Giro d'Italia dilettanti 1992, Marco Pantani, Cavalese-Pian di Pezzè

Giro, un altro ricordo. Cosa sapete della Montagna Pantani?

10.12.2025
7 min
Salva

Non solo Corno alle Scale, c’è un altro arrivo del prossimo Giro d’Italia che ha acceso un ricordo a dir poco speciale. A Pian di Pezzé si concluderà infatti la 19ª tappa, il vero tappone dolomitico con salite come il Giau e il Falzarego prima della scalata finale, nominata Montagna Pantani. Sapete perché? Si è arrivati lassù una sola volta: era il 1992, a capo di un altro tappone dolomitico al Giro d’Italia dei dilettanti, quando un giovanissimo Marco Pantani attaccò da par suo e strappò la maglia di leader all’altrettanto giovane Wladimir Belli.

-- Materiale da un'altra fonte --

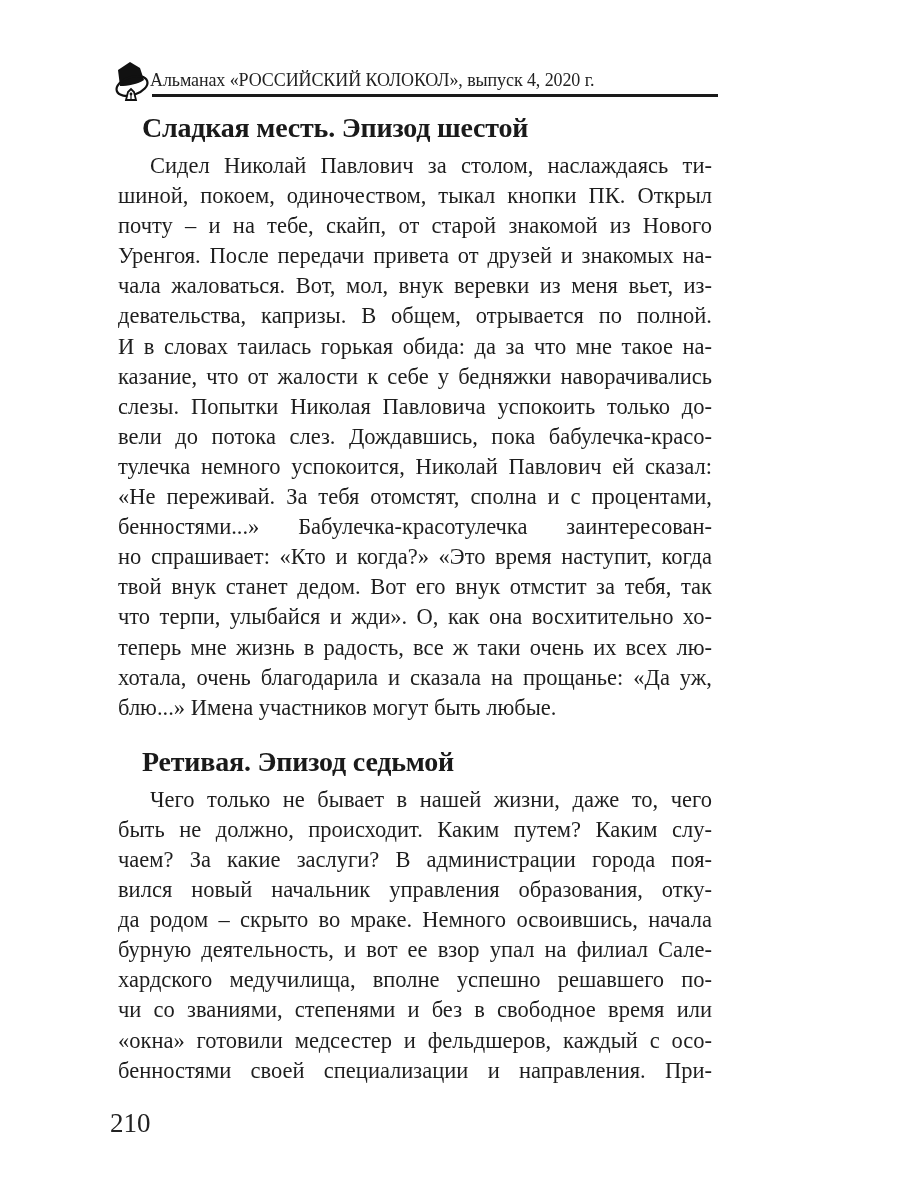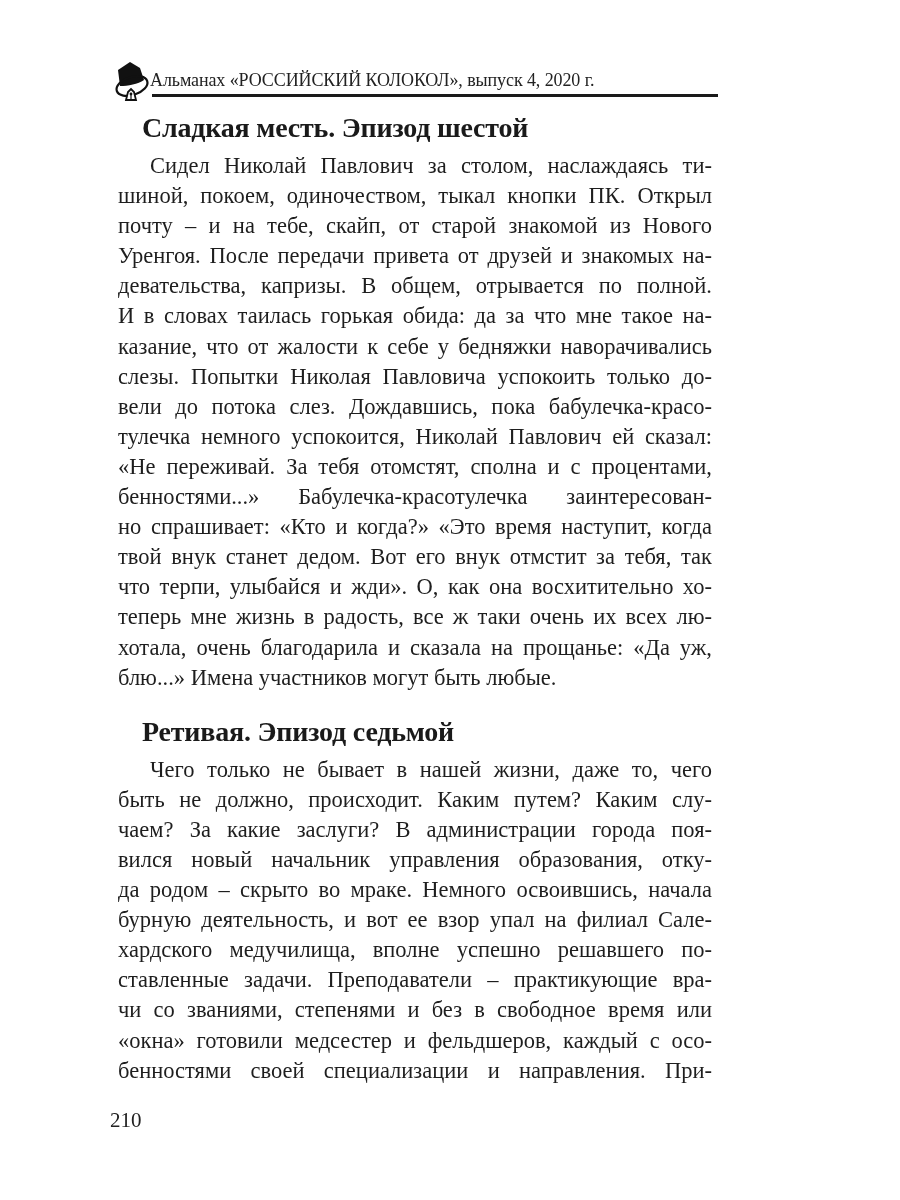"чала жаловаться. Вот, мол, внук" span.line { html: none -> <span>чала жаловаться. Вот, мол, внук веревки из меня вьет, из-</span> }
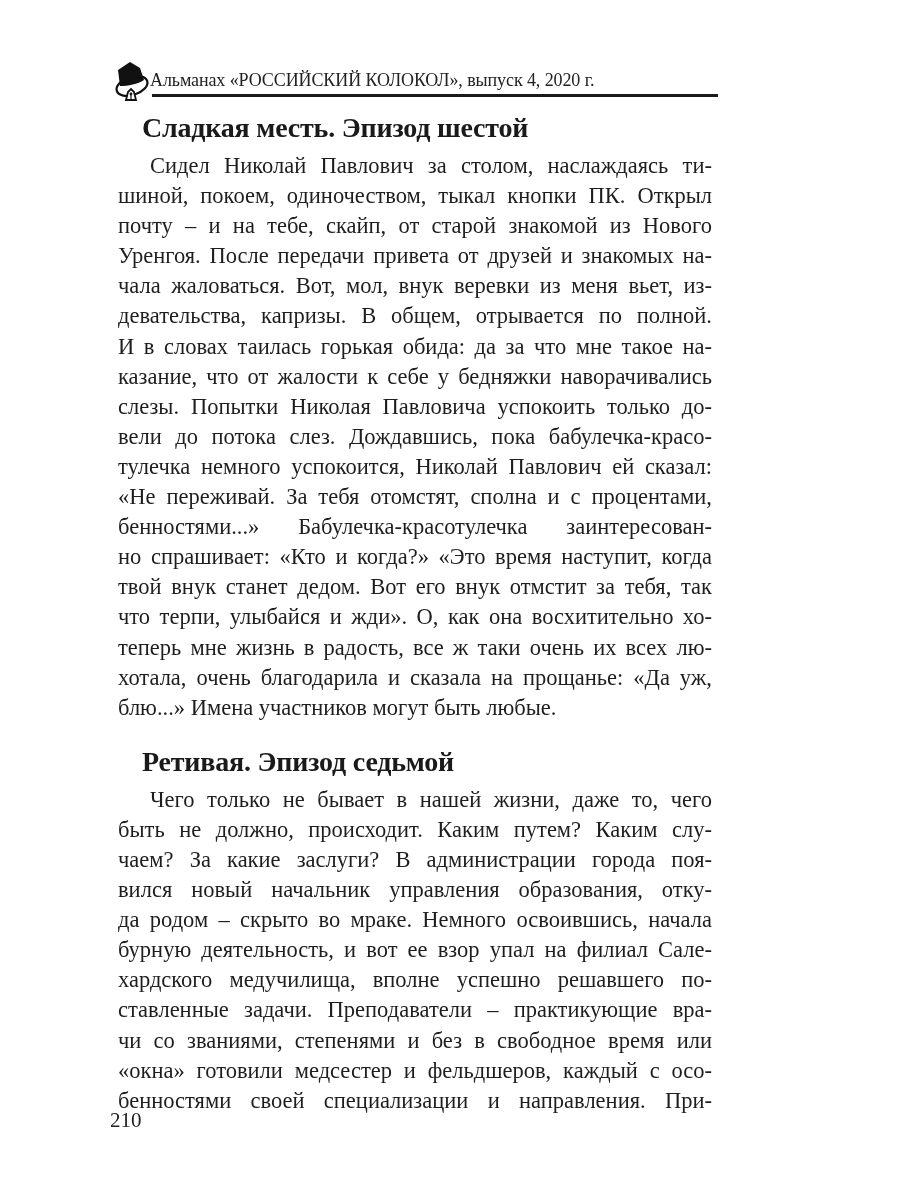"ставленные задачи. Преподаватели –" span.line { html: <span>ставленные задачи. Преподаватели – практикующие вра-</span> -> none }
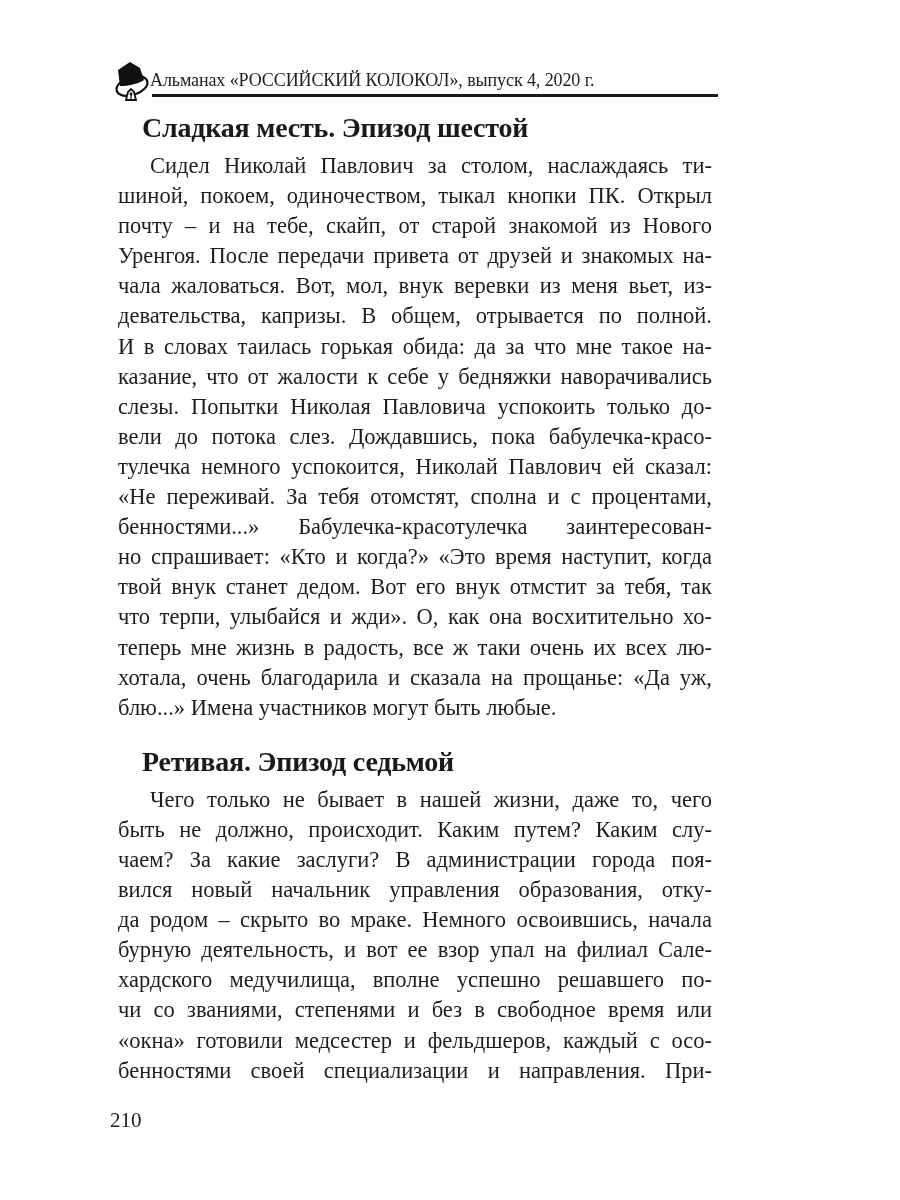"210" .page-number { font-size: 21px -> 27px }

«Si partiva da Cavalese – ricorda il bergamasco – poi si scalavano il Sella, il Gardena, il Campolongo e da lì si scendeva ad Alleghe per fare la salita finale. Mi ricordo che ero il leader della corsa e la mattina andai da Marco e gli dissi: “Vabbè dai, hai fatto terzo nel 1990, secondo l’anno scorso, ti toccherà fare un altro podio”. Lui invece mi guardò in cagnesco e mi disse: “Belùn, preparati: oggi te la cavo!”

Belli, Casagrande, Pantani

Fine di giugno del 1992, nell’estate che annuncia le Olimpiadi di Barcellona, cui l’Italia prenderà parte con Rebellin, Gualdi e Fabio Casartelli, che di Belli è compagno di squadra alla Domus 87. Ma per il momento la Spagna è più lontana dei 1.250 chilometri che dividono Cavalese dalla capitale catalana. Il 30 giugno si parla di futuro fra i tre italiani che nelle ultime stagioni hanno dominato la corsa organizzata dalla Rinascita di Ravenna. Oltre a Belli, primo nel 1990, c’è anche Francesco Casagrande, vincitore nel 1991. E poi Pantani, terzo e secondo nei due anni precedenti.

«Però partiamo dalla cronometro a Marina di Pietrasanta – racconta Belli – in cui, come sempre, gli avevo dato una… settimana, avevo un bel vantaggio. Non andavo fortissimo quel Giro, non ero in condizione al 100 per cento, perché l’anno prima avevo firmato il contratto da professionista e la testa era già di là».

L'azione di Pantani inizia a 70 chilometri dall'arrivo: scala da solo Sella, Gardena e Campolongo (immagine Rai Play)
L’azione di Pantani inizia a 70 chilometri dall’arrivo: scala da solo Sella, Gardena e Campolongo (immagine Rai Play)
L'azione di Pantani inizia a 70 chilometri dall'arrivo: scala da solo Sella, Gardena e Campolongo (immagine Rai Play)
L’azione di Pantani inizia a 70 chilometri dall’arrivo: scala da solo Sella, Gardena e Campolongo (immagine Rai Play)

La maglia a Cavalese

Non è il ciclismo dei watt, al mattino si mangia la pasta in bianco col pomodoro a parte, anche se Pantani a volte la condisce con la marmellata. La sua bici è una Carrera con il telaio in acciaio, perché anche lui ha firmato il contratto e da agosto salirà a bordo della corazzata di Boifava e Quintarelli. Belli invece andrà alla Lampre di Saronni e Algeri.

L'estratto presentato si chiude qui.